#### WHAT YOU WILL DO
Lines where the string "Conclusion" appears are to be copied from the entries below.

#### RECORD EXCERPTS
=== Section Start ===

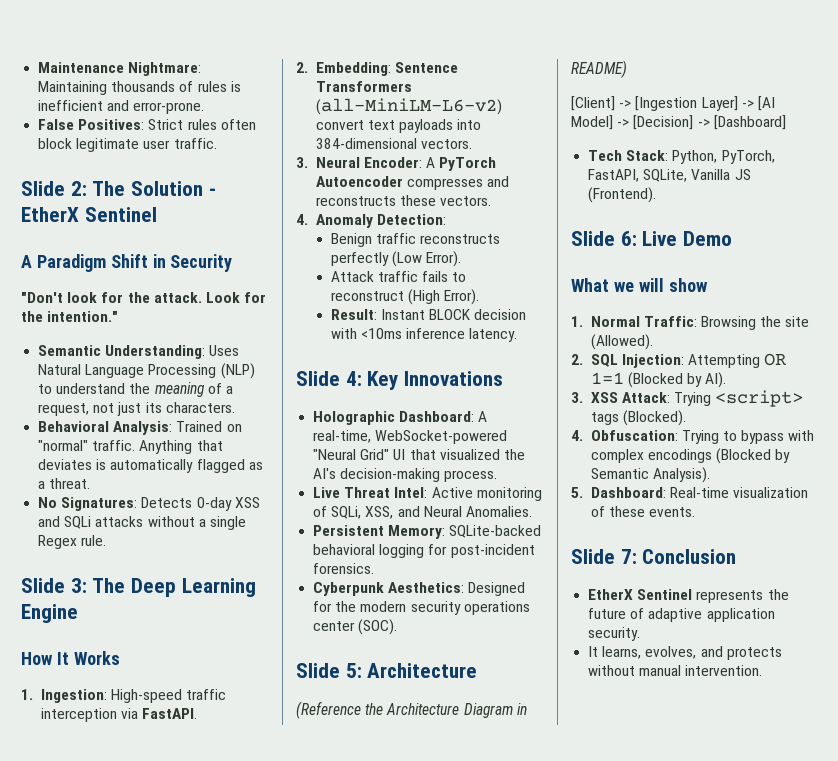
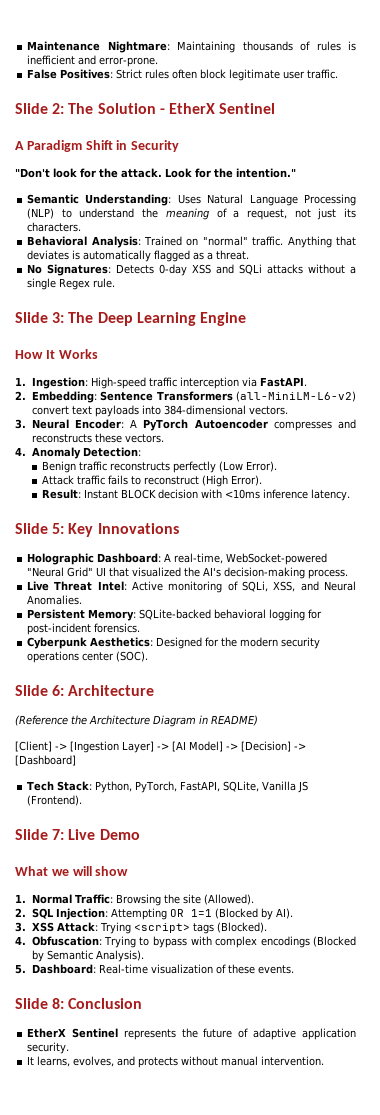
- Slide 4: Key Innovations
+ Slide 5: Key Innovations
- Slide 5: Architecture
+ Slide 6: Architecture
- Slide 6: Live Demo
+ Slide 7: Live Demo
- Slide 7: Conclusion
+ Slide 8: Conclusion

=== Section End ===

#### REPLY TO THE TASK
- Slide 7: Conclusion
+ Slide 8: Conclusion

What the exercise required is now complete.